Sin ambages ni firuletes
En el nº 329, con el título “¿Seguridad…?”, no toqué el tema de hoy al analizar posibles efectos contraproducentes de algunas ayudas a la conducción, pero lo rocé, pues vengo a enjuiciar la utilidad de los estudios de lesiones por colisión efectuados con dummies, esos humanoides respecto a los que sufrí una gran decepción al saber que dummy no es un nombre técnico (como –tonto de mí– creía), sino muñeco en inglés, aunque enseguida colegí que sin duda se los llama así porque “ensayar con dummies” suena mucho más científico y serio que “ensayar con muñecos”. ¡Dónde va a parar!
Tras ese preámbulo, paso al asunto confesando que desde niño, siempre que voy de pasajero en un vehículo, procuro situarme donde tengo buena visibilidad, para ir atento a la circulación y poder “verlas venir”, y que a principio de los 70, en mi etapa universitaria, cuando en la asignatura Tráfico debatíamos sobre lo ético y lo fidedigno de experimentar con los rudimentarios dummies de entonces o con alternativas humanas (voluntarios y cadáveres), como buen cabezón que soy si estoy convencido de algo, ya sostenía que los inertes, servir, sirven, pero al carecer de reacciones preventivodefensivas, sus “lesiones” difieren profundamente de las que en idénticos casos sufriría una persona viva alerta.
¿Crees que exagero y que la diferencia no puede llegar a ser invalidante…? Pues si quieres constatarla con precisión y realismo, prueba este disparate que un día propuse en clase: ve a unos coches de choque con alguien lo bastante imbécil para prestarse al experimento, y conduciendo tú, haced un viaje en condiciones normales, para que viendo tu modo de afrontar y eludir las colisiones, el imbécil pueda protegerse en consecuencia. Lo normal es que concluya indemne.
Seguidamente, mándale cerrar los ojos o ciégale de algún modo (*), preavisa a una ambulancia, y realizad otro viaje: ¡verás “qué juerga”! Seguro que por mucho que tense sus músculos e intente agarrarse, y aunque practiques tu conducción más elusiva, acabará como mínimo con fuertes dolores cervicales y más cardenales que un cónclave.
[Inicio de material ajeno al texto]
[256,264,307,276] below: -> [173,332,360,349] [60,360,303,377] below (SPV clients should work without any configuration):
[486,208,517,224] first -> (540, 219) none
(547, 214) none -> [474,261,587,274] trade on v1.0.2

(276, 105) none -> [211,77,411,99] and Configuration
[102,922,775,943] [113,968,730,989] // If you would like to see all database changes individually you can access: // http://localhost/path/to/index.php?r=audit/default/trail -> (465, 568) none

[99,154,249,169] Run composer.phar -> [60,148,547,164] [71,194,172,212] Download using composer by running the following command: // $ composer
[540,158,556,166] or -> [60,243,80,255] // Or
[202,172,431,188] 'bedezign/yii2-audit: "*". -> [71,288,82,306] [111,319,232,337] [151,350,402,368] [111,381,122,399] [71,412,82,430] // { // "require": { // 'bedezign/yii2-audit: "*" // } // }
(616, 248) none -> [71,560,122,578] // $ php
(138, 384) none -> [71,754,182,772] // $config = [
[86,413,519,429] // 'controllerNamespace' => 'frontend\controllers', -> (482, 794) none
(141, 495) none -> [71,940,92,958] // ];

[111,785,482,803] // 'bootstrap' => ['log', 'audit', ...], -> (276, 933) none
Ah, y eso gracias a que irá precavido, así que imagínate el resultado si se relajase hasta convertirse en un bulto inerte: quizá incluso saliera despedido del coche.
Bien, pues si ya compartías mis reservas sobre la utilidad de los dummies, o si aquella propuesta mía te ha hecho ref lexionar, entenderás cuán firme ha sido siempre mi convicción, pero –¡ay de mí!– últimamente se tambalea: los cada vez más numerosos y tentadores “dispositivos para distracción de los acompañantes” permiten a estos ir tan absortos y ajenos a cuanto sucede, que no sólo se reducen a la triste condición de muñecos, sino de peleles, o peor aún, de dummies, pues según he visto, otra de sus traducciones es tonto, y a mi entender, se necesita ser tonto para perderse ver la vida y de paso ponerse en peligro… tan tontamente.
Claro que más grave es que ciertas ay udas a la conducción posibiliten que lo antedicho también sea aplicable a los conductores, al menos durante breves episodios. Escalofriante, ¿no…? Eso sí: es tristemente innegable que como consecuencia, la fiabilidad de las lesiones de los dummies está aumentando hasta ser casi absoluta, pero no porque estos –en su evolución– son cada vez más humanos, sino porque los humanos –en nuestra necedad– nos hacemos cada vez más dummies y desaprovechamos toda la seguridad potencial que brindan los desarrollos derivados de esos ensayos (airbags, sillitas, sistemas de retención, etc).
Por desgracia, noto que cada vez más frecuentemente, el progreso humano y el tecnológico son antagónicos. ¡Cosa curiosa! mc
(*) En previsión de que esta burrada se torne reto viral para adrenalínicos filorriesgosos, llamo la atención acerca de que se puede personalizar usando varias formas inocuas de cegado: antifaz, venda, capuchón o incluso bolsa opaca de plástico (que bien ajustada añade el morbo de amagar la asfixia), pero que quemar o saltar los ojos pecaría de excesivo e irreversible.
«Conduce un coche de choque acompañado de un imbécil con los ojos cegados: ¡verás “qué juerga”!»